Well said, Christian.

I would like to err on the side of "many smaller", based on the
comments by Bruce Schneier; we were safer in the days when
there were 10 000 email providers.

I feel that this, combined with DNS over TLS and QNAME minimisation,
and the padding, is a significant step forward, and I applaud the community and
WG for their efforts.

Now we need the customers to convince their ISP that these matters
are important, and then we get the 10 000 (or whatever) privacy
secured DNS servers.  I will be starting with my infrastructure 
and then pressuring my ISP.

We do still need the recursive to auth encryption ...

/Hugo
________________________________________
From: Christian Huitema [huit...@huitema.net]
Sent: Friday, 3 June 2016 19:26
To: 'Paul Wouters'; Hugo Maxwell Connery
Cc: dns-privacy@ietf.org
Subject: RE: [dns-privacy] Deployment issues

On Thursday, June 2, 2016 3:50 PM, Paul Wouters wrote:
>
> On Thu, 2 Jun 2016, Hugo Maxwell Connery wrote:
>
> > so, lets get 8.8.8.8 running TLS DNS as a push.
> >
> > Hang on, they are a sruveillence/advertising business!  No problem, it
> > is just they who can surveill.
>
> It still makes sense to reduce the number of people that can read your DNS
> requests, just like it makes sense to use https to google.com.

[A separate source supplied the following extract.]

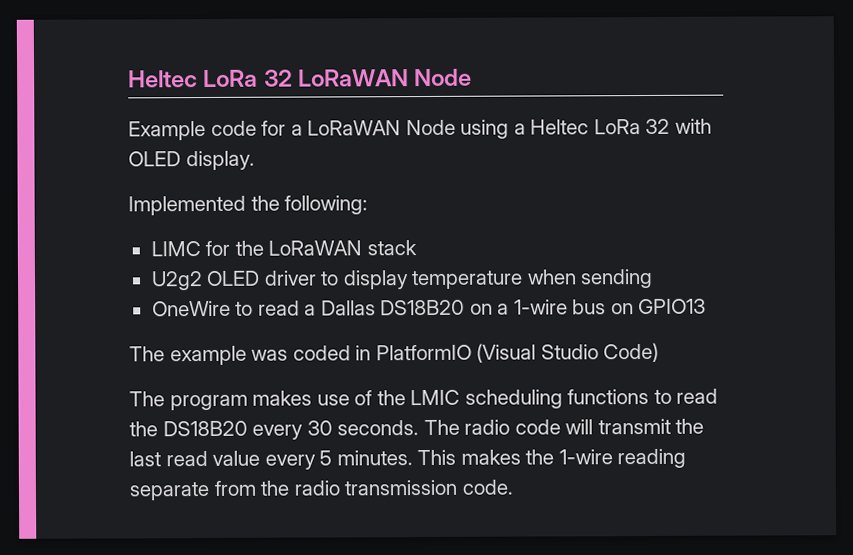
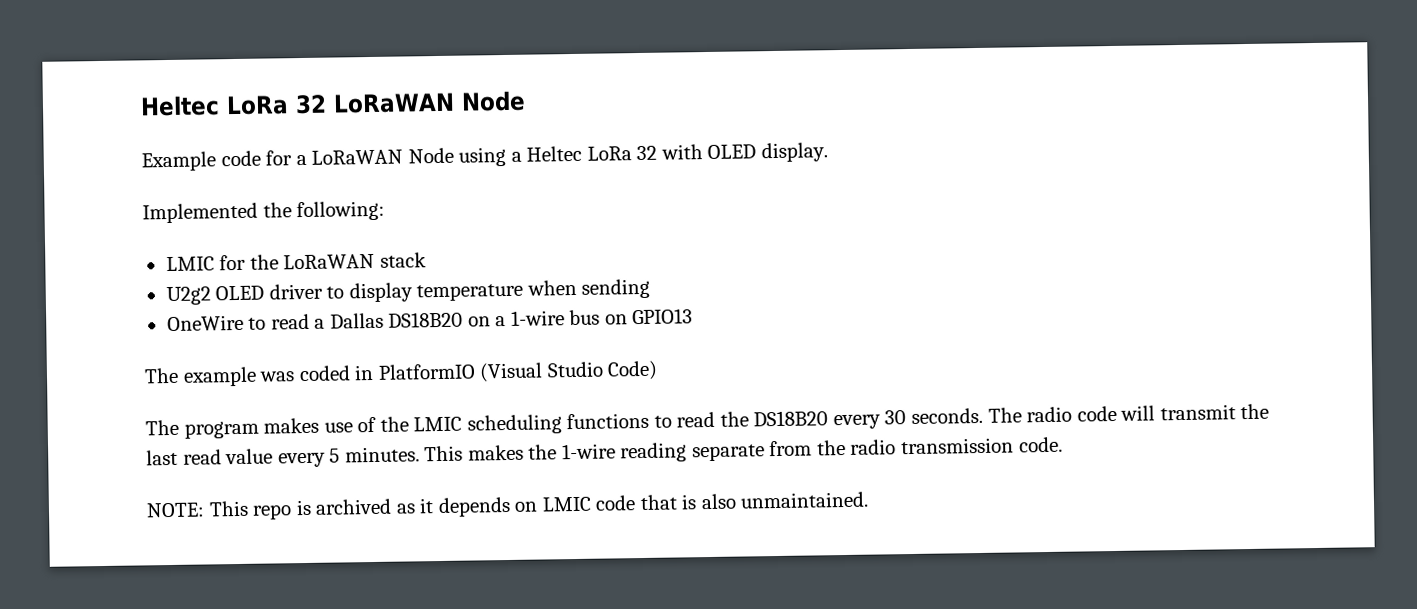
[150,241,201,257] LIMC -> [165,256,215,272] LMIC
(513, 487) none -> [146,491,870,520] // NOTE: This repo is archived as it depends on LMIC code that is also unmaintained.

Yes. And we have an interesting issue with the size of the service. In
theory, anybody could set up a recursive resolver somewhere on the Internet,
and provide privacy services using RFC7858. For example, I could set
something like "private-resolver.huitema.net" on a server that I control.
The traffic to that resolver would be duly encrypted. I may even implement
counter measures in the server to make it hard to guess the actual queries
relayed by the resolver. And then, I could program my laptop to always use
that resolver. But then, in the name of privacy, I would have just built the
opposite, a tracking beacon. There is exactly one user for
"private-resolver.huitema.net." Tracking traffic there provides a pretty
good indication on the movements of my laptop.

Even if the service had a few hundred or a few thousands customers instead
of just one, we would still have a traffic effect. Tracking that access
narrows the search to these few thousands customers. That's a pretty good
identifier. So here we are, with one leg of the dilemma: use small servers
for RFC 7858 allows tracking of the users.

Now, if we have big servers, we do not have the same issue. If 15% of the
Internet uses 8.8.8.8, tracking that narrows the search space to something
like 150 million users. Not a very big deal. But then, we have the other leg
of the dilemma. Even if the provider of 8.8.8.8 is trying to not be evil,
they are big, and thus they are a fat big target. They have to abide by
every censorship and tracking requirements in the country in which they do
business. They can receive secret letters from the security services
compelling them to do some evil stuff. They can be the target of hacks by
state sponsored "cyber warriors." They could even at some point get
pressured to show revenues for the service, and start engaging in data
mining.

So, yes, we do have a problem. Either small and cuddly and easy to track. Or
big and robust and a target for hacks and threats. That's better than
nothing in the short term, but we should not stop there.